The road ahead for Enterprise Products is very promising thanks to its asset base, liquidity position and ability to carry out transformative projects, resulting in strong cash flow growth despite turbulent markets. Another characteristic that strengthens future outlook is the vertical integration of its midstream operation, giving the firm an important competitive advantage. This is clearly exemplified when mentioning the company´s feeder system stretching from Corpus Christi, Texas, to Norco, La., linking Gulf Coast ethylene plants that account for roughly 90% of U.S. ethane demand.
Organic growth projects, potential acquisitions and solid liquidity position feed prospects for continued growth. In addition, management has raised quarterly dividend payments by 7%, showing the good moment and future prospects enjoyed by the firm. At the same time, capital investments keep on moving forward with $7.5 billion worth of major assets through 2015. So far, two processing trains at its Yoakum natural gas plant, the fifth NGL fractionator at Mont Belvieu, the extension of the Acadian Haynesville and the Seaway crude oil pipeline reversal are the most important projects underway.

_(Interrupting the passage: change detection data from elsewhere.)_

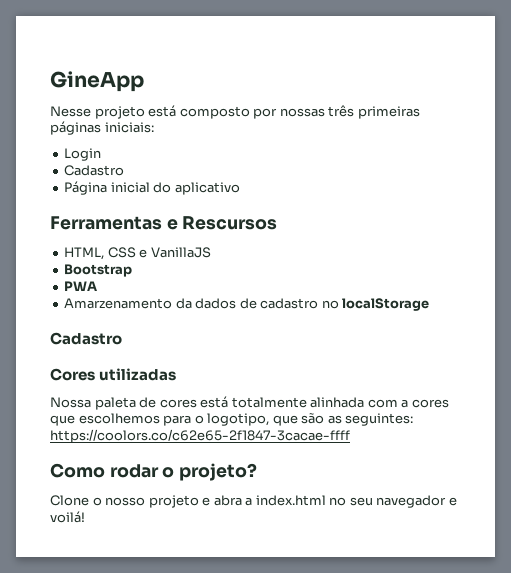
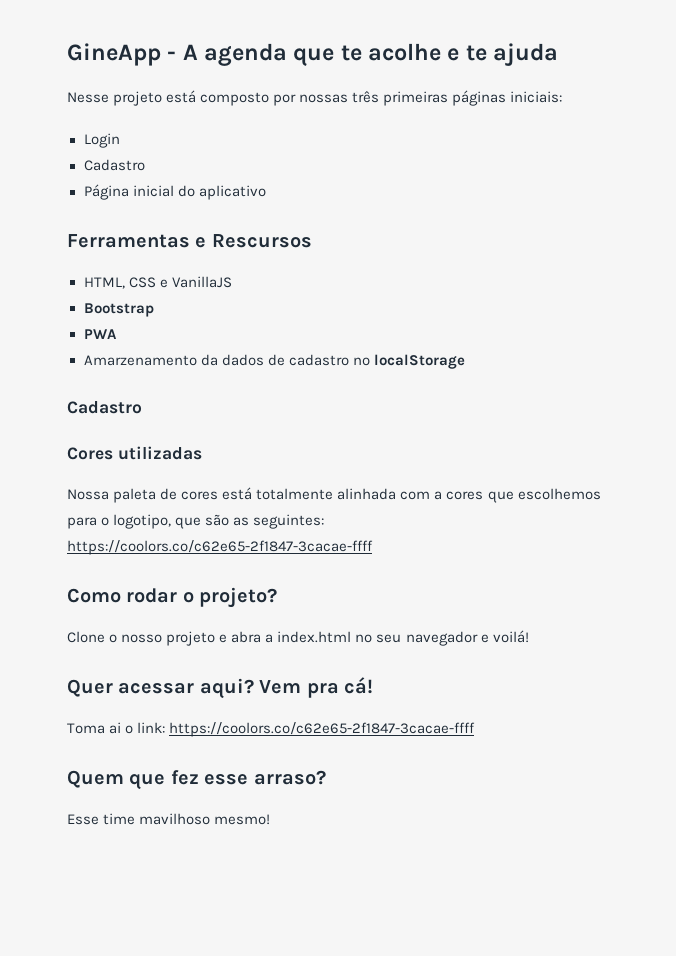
(144, 81) none -> [167,43,559,66] - A agenda que te acolhe e te ajuda
(85, 517) none -> [67,677,373,699] [67,722,476,737] [67,770,326,790] [67,813,271,825] // Quer acessar aqui? Vem pra cá! // Toma ai o link: https://coolors.co/c62e65-2f1847-3cacae-ffff // Quem que fez esse arraso? // Esse time mavilhoso mesmo!

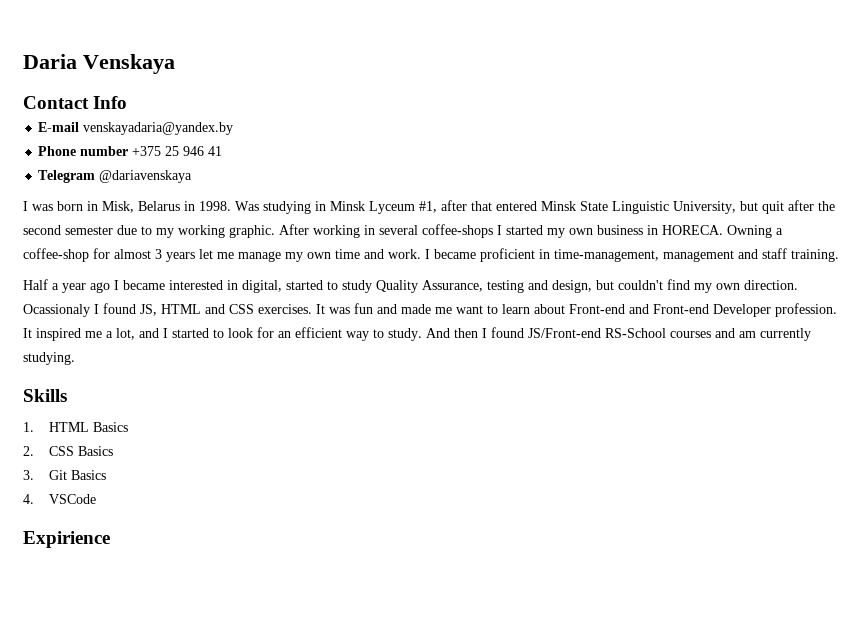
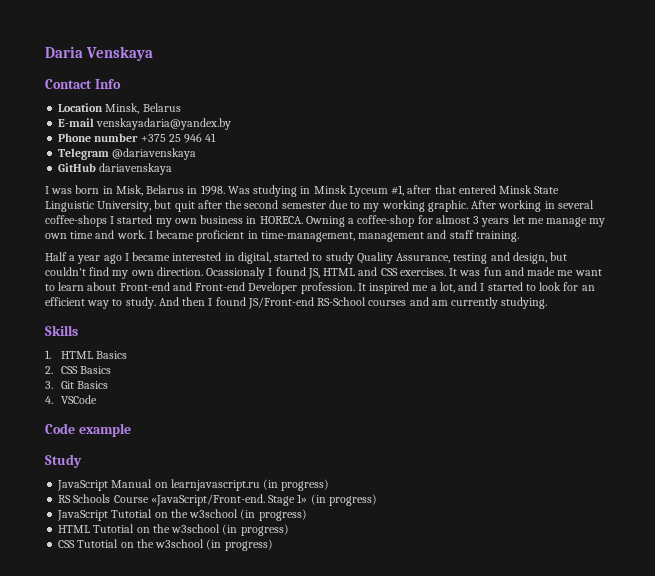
(128, 102) none -> [58,103,181,114] // Location Minsk, Belarus
(193, 176) none -> [58,163,173,175] // GitHub dariavenskaya
[23,531,110,548] Expirience -> [45,423,131,437] [45,454,82,468] [57,479,330,491] [58,494,377,506] [57,509,307,521] [58,524,289,536] [58,539,273,551] Code example // Study // JavaScript Manual on learnjavascript.ru (in progress) // RS Schools Course «JavaScript/Front-end. Stage 1» (in progress) // JavaScript Tutotial on the w3school (in progress) // HTML Tutotial on the w3school (in progress) // CSS Tutotial on the w3school (in progress)

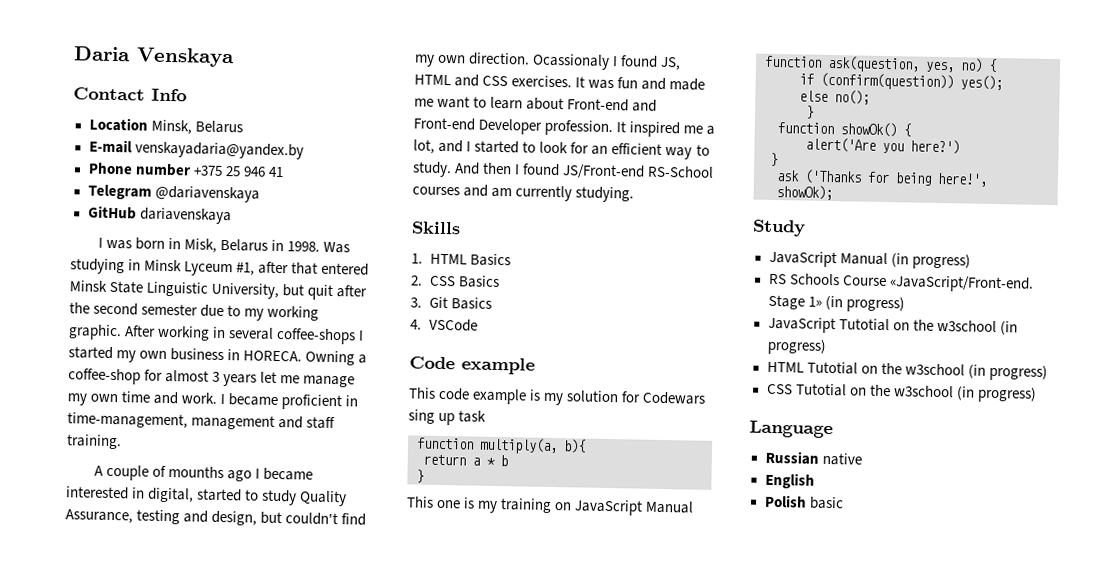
[45,252,101,264] Half a year -> [93,464,224,481] A couple of mounths
(131, 430) none -> [408,387,707,406] [408,409,487,426] [416,437,586,455] [423,454,508,467] [416,469,424,483] [406,496,695,516] [764,55,997,73] [799,72,1003,91] [799,90,870,105] [806,105,814,119] [777,122,911,138] [805,137,960,155] [770,152,778,167] [776,169,988,187] [776,185,833,201] // This code example is my solution for Codewars sing up task // function multiply(a, b){ // return a * b // } // This one is my training on JavaScript Manual // function ask(question, yes, no) { // if (confirm(question)) yes(); // else no(); // } // function showOk() { // alert('Are you here?') // } // ask ('Thanks for being here!', showOk);
[154,479,260,491] on learnjavascript.ru -> (888, 259) none
(273, 545) none -> [749,420,833,439] [764,450,862,466] [764,472,815,489] [763,494,844,510] // Language // Russian native // English // Polish basic

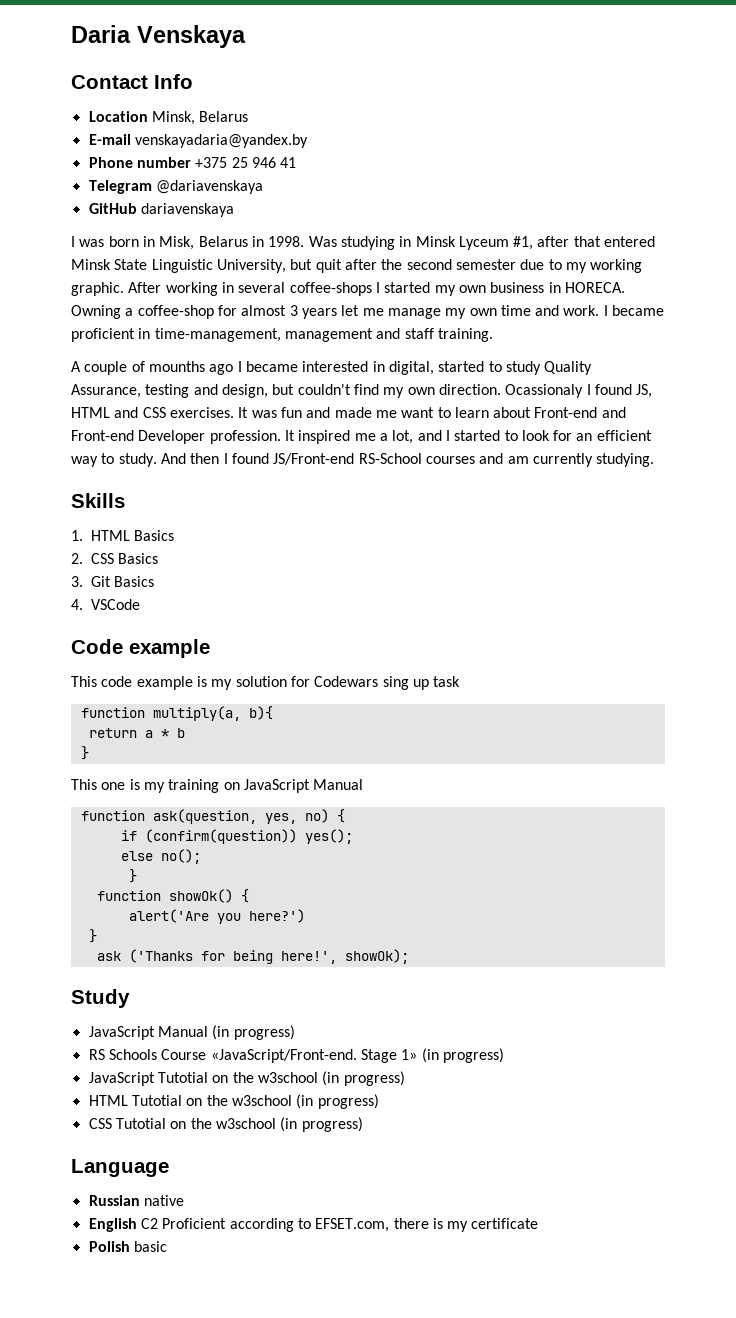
(815, 480) none -> [140,1218,539,1232] C2 Proficient according to EFSET.com, there is my certificate

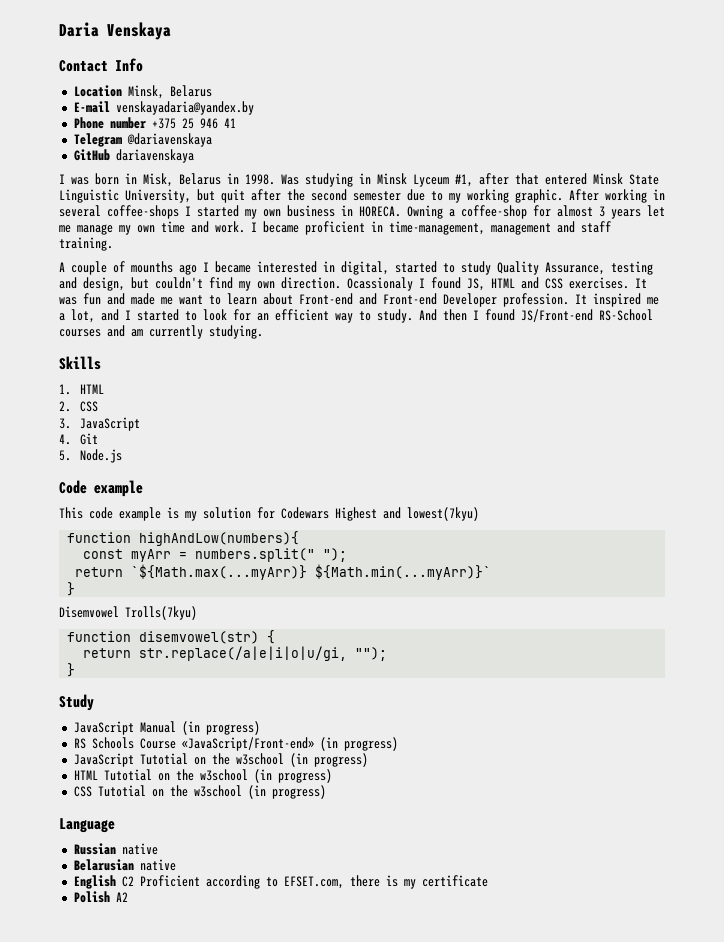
[134,530,175,541] Basics -> (104, 389) none
[118,553,159,564] [71,576,155,587] [71,599,140,610] Basics // 3. Git Basics // 4. VSCode -> [59,417,140,431] [59,433,98,445] [59,449,122,463] // 3. JavaScript // 4. Git // 5. Node.js
[382,676,461,690] [80,706,273,721] [88,728,185,738] [80,746,89,760] [71,779,364,793] [80,809,345,824] [120,829,353,844] [120,849,201,864] [128,869,137,883] [96,889,249,903] [128,909,305,924] [88,929,97,943] [96,949,409,964] sing up task // function multiply(a, b){ // return a * b // } // This one is my training on JavaScript Manual // function ask(question, yes, no) { // if (confirm(question)) yes(); // else no(); // } // function showOk() { // alert('Are you here?') // } // ask ('Thanks for being here!', showOk); -> [335,507,479,521] [67,531,300,546] [83,548,348,562] [75,564,492,580] [67,582,76,596] [59,606,197,620] [67,630,276,644] [83,646,388,661] [67,663,76,677] Highest and lowest(7kyu) // function highAndLow(numbers){ // const myArr = numbers.split(" "); // return `${Math.max(...myArr)} ${Math.min(...myArr)}` // } // Disemvowel Trolls(7kyu) // function disemvowel(str) { // return str.replace(/a|e|i|o|u/gi, ""); // }
[210,1049,418,1063] «JavaScript/Front-end. Stage 1» -> [181,737,314,751] «JavaScript/Front-end»
(184, 1200) none -> [73,859,176,871] // Belarusian native
[133,1241,167,1252] basic -> [115,892,128,902] A2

The balance sheet for Enterprise Products is strong amid a rising debt. The stock trades at 22.3 times its trailing earnings, and packs a 32% discount to the industry average. Technology Renaissance is also the guru with the largest stake in the firm, and slashed it by half during 2013. Meanwhile, Ken Fisher increased his stake and Mario Gabelli started a new position in the firm. I share their optimism because of the market position achieved and undergoing projects.
Both companies are in good standing today, and are worth a long-term investment. That is why Renaissance Technologies, Ken Fisher and Mario Gabelli made strong bids on both firms. However, I prefer Enterprise Products due to its stronger balance sheet, vertical integration and undergoing projects.
Disclosure: Vanina Egea holds no position in any of the mentioned stocks.